# Library_Cat - MBTI Type Questionnaire



## Library_Cat (Apr 5, 2012)

I have seen this questionnaire floating around this page for a while now, and finally decided to fill it out.
*
0. Is there anything that may affect the way you answer the questions? For example, a stressful time, mental illness, medications, special life circumstances? Other useful information includes sex, age, and current state of mind. *

Perhaps. I am currently home relaxing a bit after a long day at work, just after a visit to the gym. There might be some endorphins running through my brain, but this is probably balanced out by the fact that I recently have been coming out of a long period of depression, and am numb about most things. 
I’m not sure how sex is supposed to affect my answers to any noticeable degree, but I am female.

Some additional information- I have tested as an INTJ my entire life, and I am quite sure that this is correct; I do, however, think it is possible that I am an INFJ, or at least that I switch back and forth between the two, as I relate well to all of the INFJs I have met. Is it possible to switch back and forth frequently? It may just be that my N and T functions combine to allow me to simulate F, because I often feel that I have to think about what I should feel in a given situation before I actually feel that emotion. (Looking back on that sentence, my use of the word “feel” to describe how I have to think about emotions is quite comical.)
*
1. Click on this link: Flickr: Explore! Look at the random photo for about 30 seconds. Copy and paste it here, and write about your impression of it. *








This is a nice image. I like the silhouette effect, and the movement captured in the birds’ wings.

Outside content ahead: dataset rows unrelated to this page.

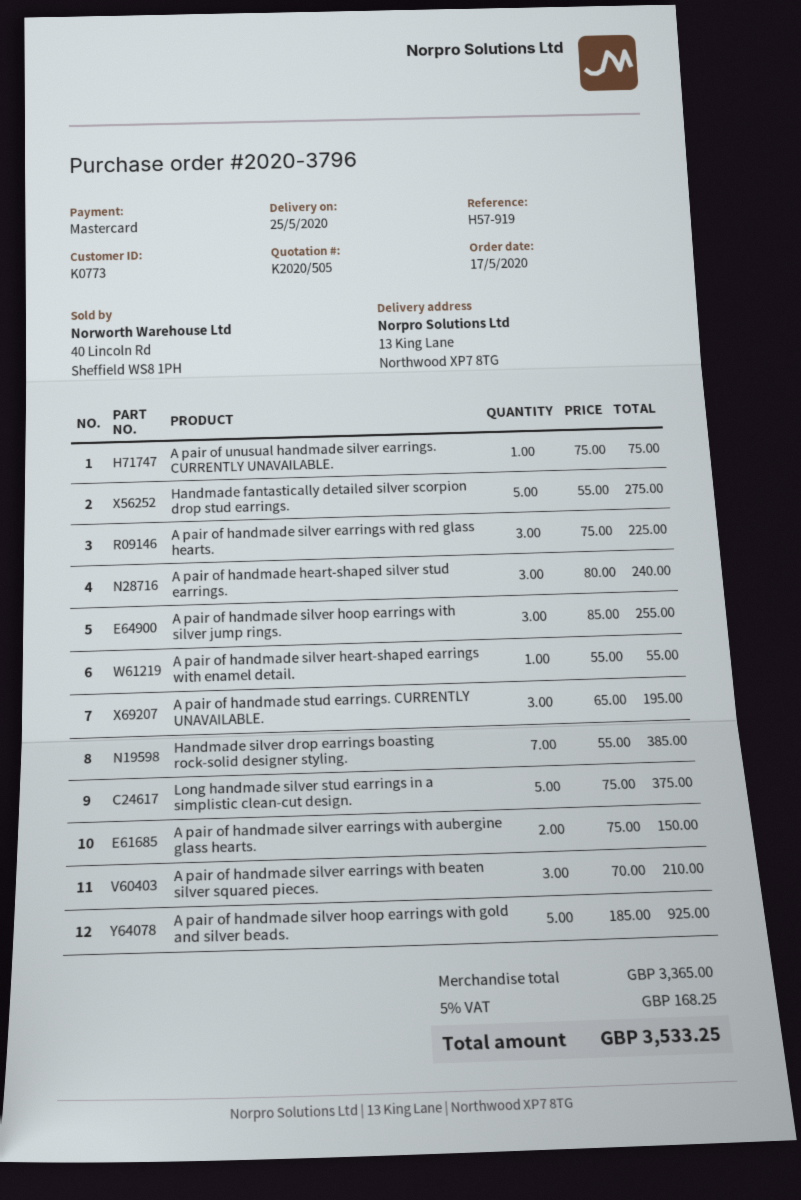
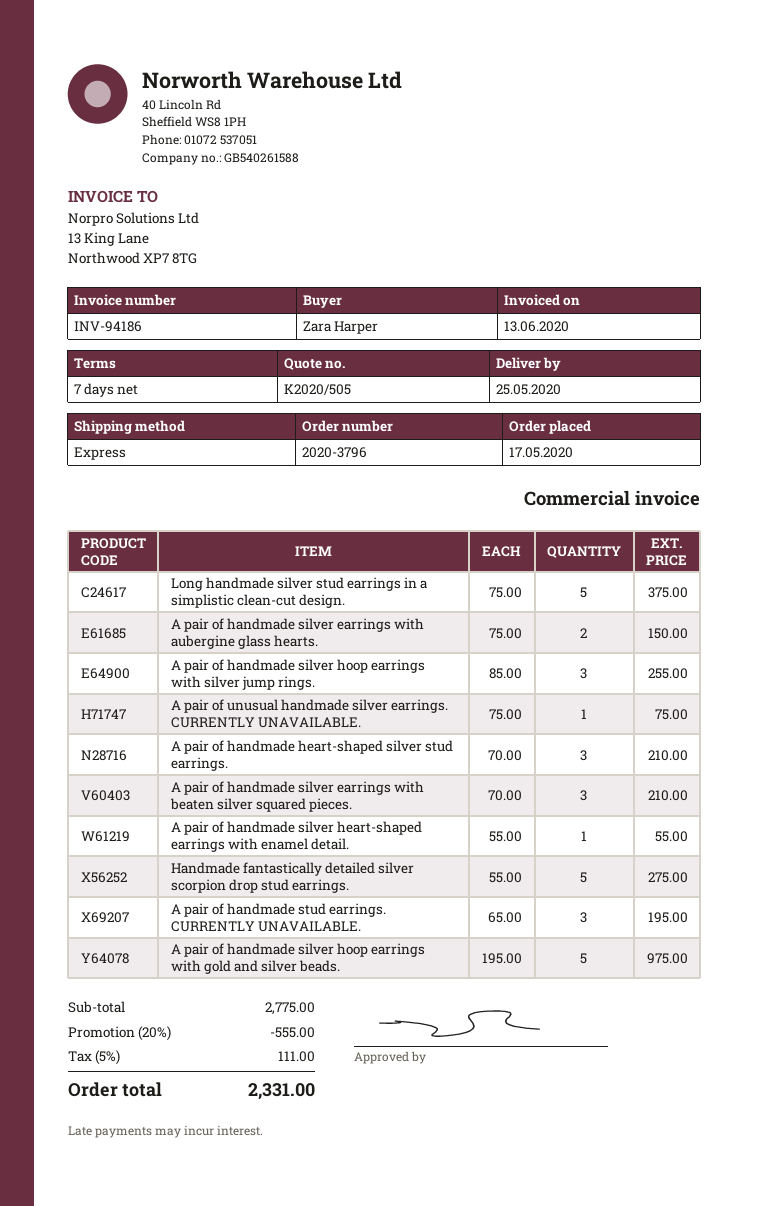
A pair of handmade silver earrings with red glass hearts.: 3 x 75.00 = 225.00 -> none
A pair of handmade heart-shaped silver stud earrings.: 3 x 80.00 = 240.00 -> 3 x 70.00 = 210.00
Handmade silver drop earrings boasting rock-solid designer styling.: 7 x 55.00 = 385.00 -> none
A pair of handmade silver hoop earrings with gold and silver beads.: 5 x 185.00 = 925.00 -> 5 x 195.00 = 975.00
subtotal: 3365.00 -> 2775.00
discount: none -> 20% = 555.00
tax: 5% = 168.25 -> 5% = 111.00
total: 3533.25 -> 2331.00

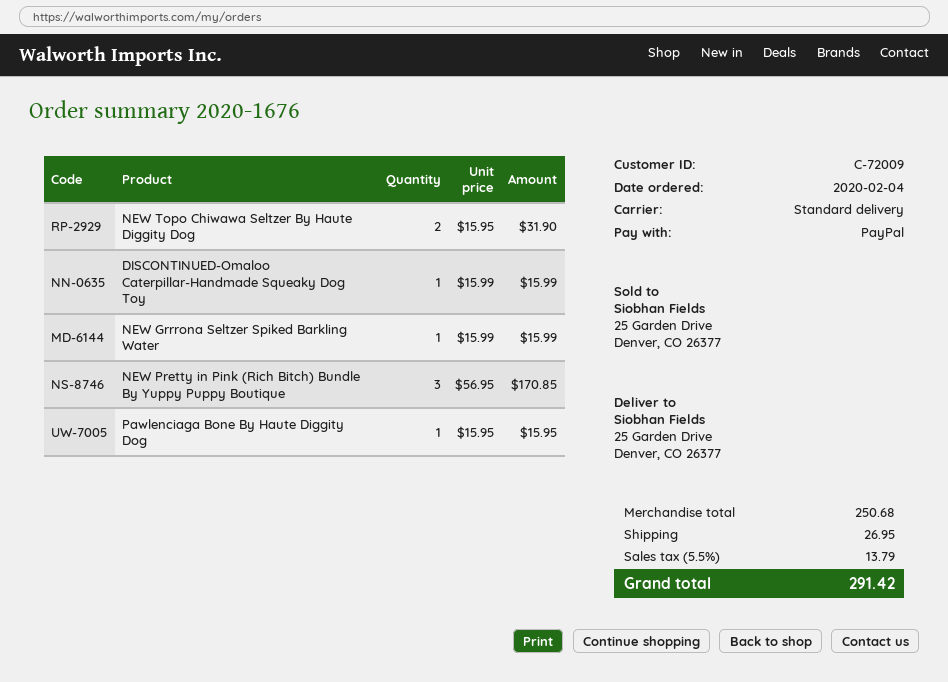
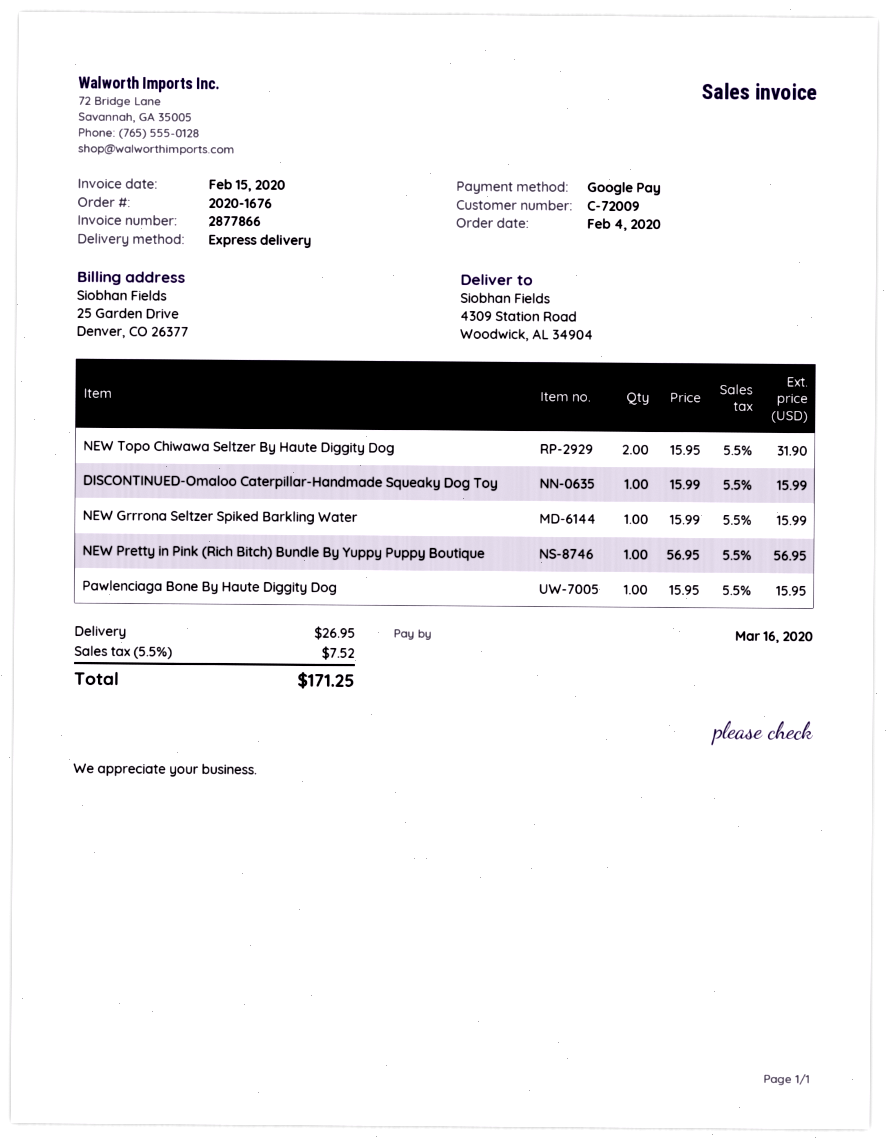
payment method: PayPal -> Google Pay
shipping method: standard -> express
ship to: 25 Garden Drive, Denver, CO 26377 -> 4309 Station Road, Woodwick, AL 34904
NEW Pretty in Pink (Rich Bitch) Bundle By Yuppy Puppy Boutique: 3 x 56.95 = 170.85 -> 1 x 56.95 = 56.95
tax: 5.5% = 13.79 -> 5.5% = 7.52
total: 291.42 -> 171.25

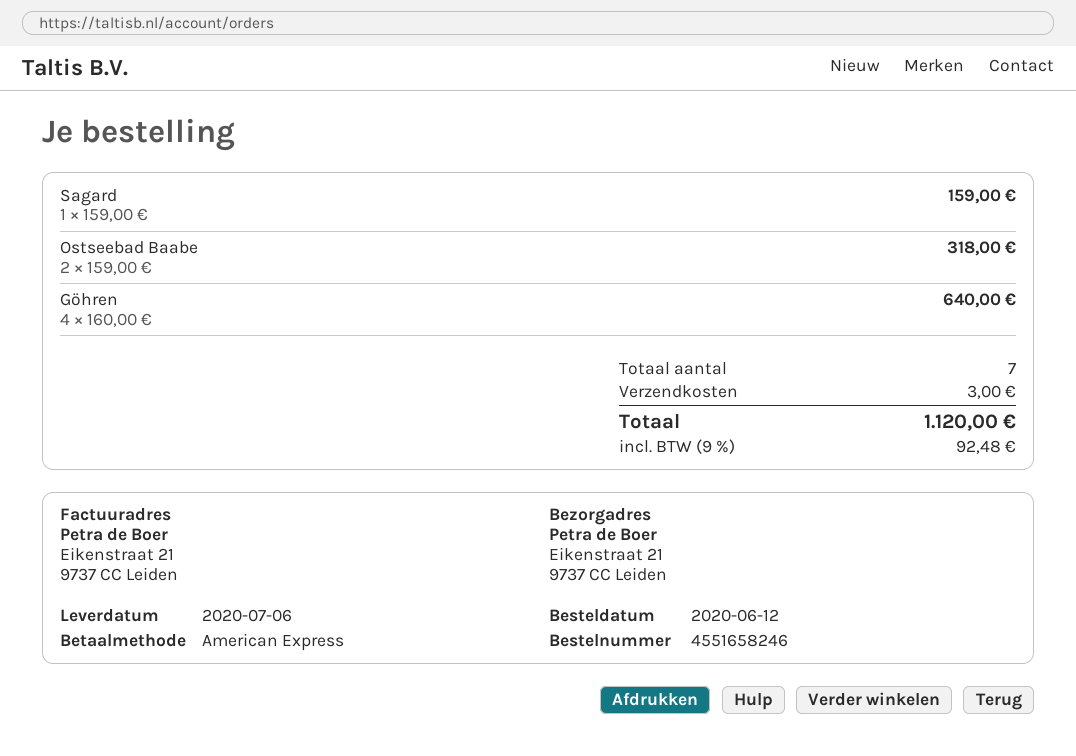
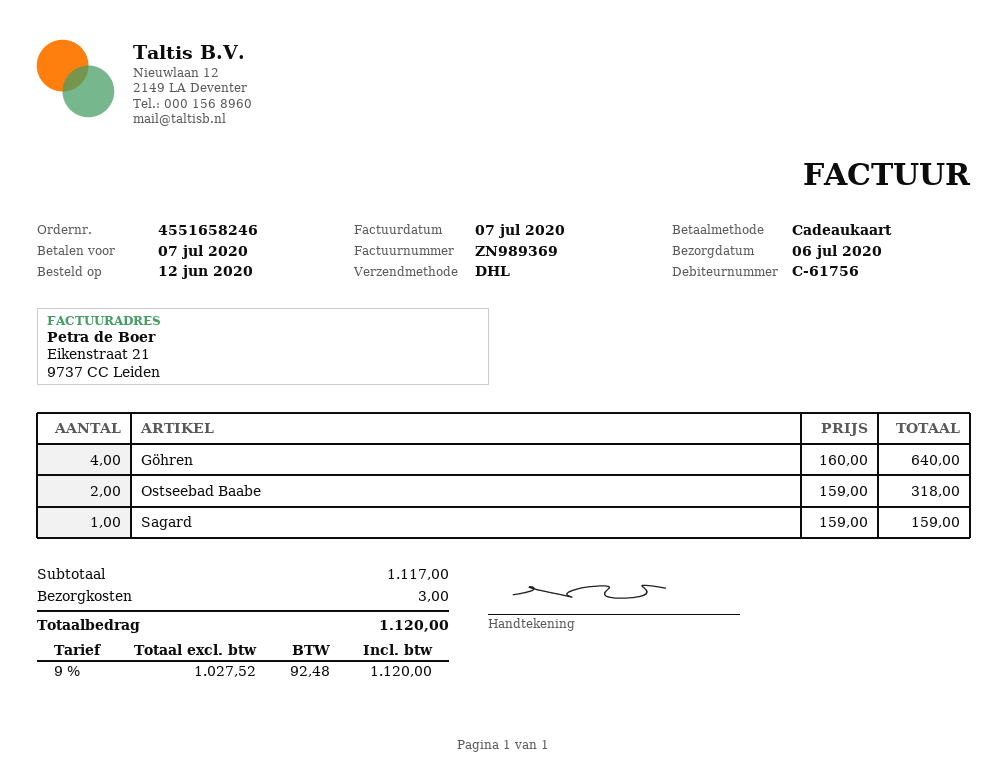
payment method: American Express -> gift card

The subject is a stereotypical image of some sort of paradise vacation, so while it is beautiful, it does not cause much emotional impact for me. I have seen many like it.
I do think it is interesting how the birds are the focus of the image, despite mostly being in shadow, which would usually be used to obscure objects in pictures. If one were to analyze symbols in the picture, which I have a tendency to do (when I have time; English teachers love me. I do it simply for fun, on the off chance that I will make new connections), one would probably associate the flight of the birds with the “freedom” from daily life that vacations, particularly to the beach, are supposed to (and often do) bring.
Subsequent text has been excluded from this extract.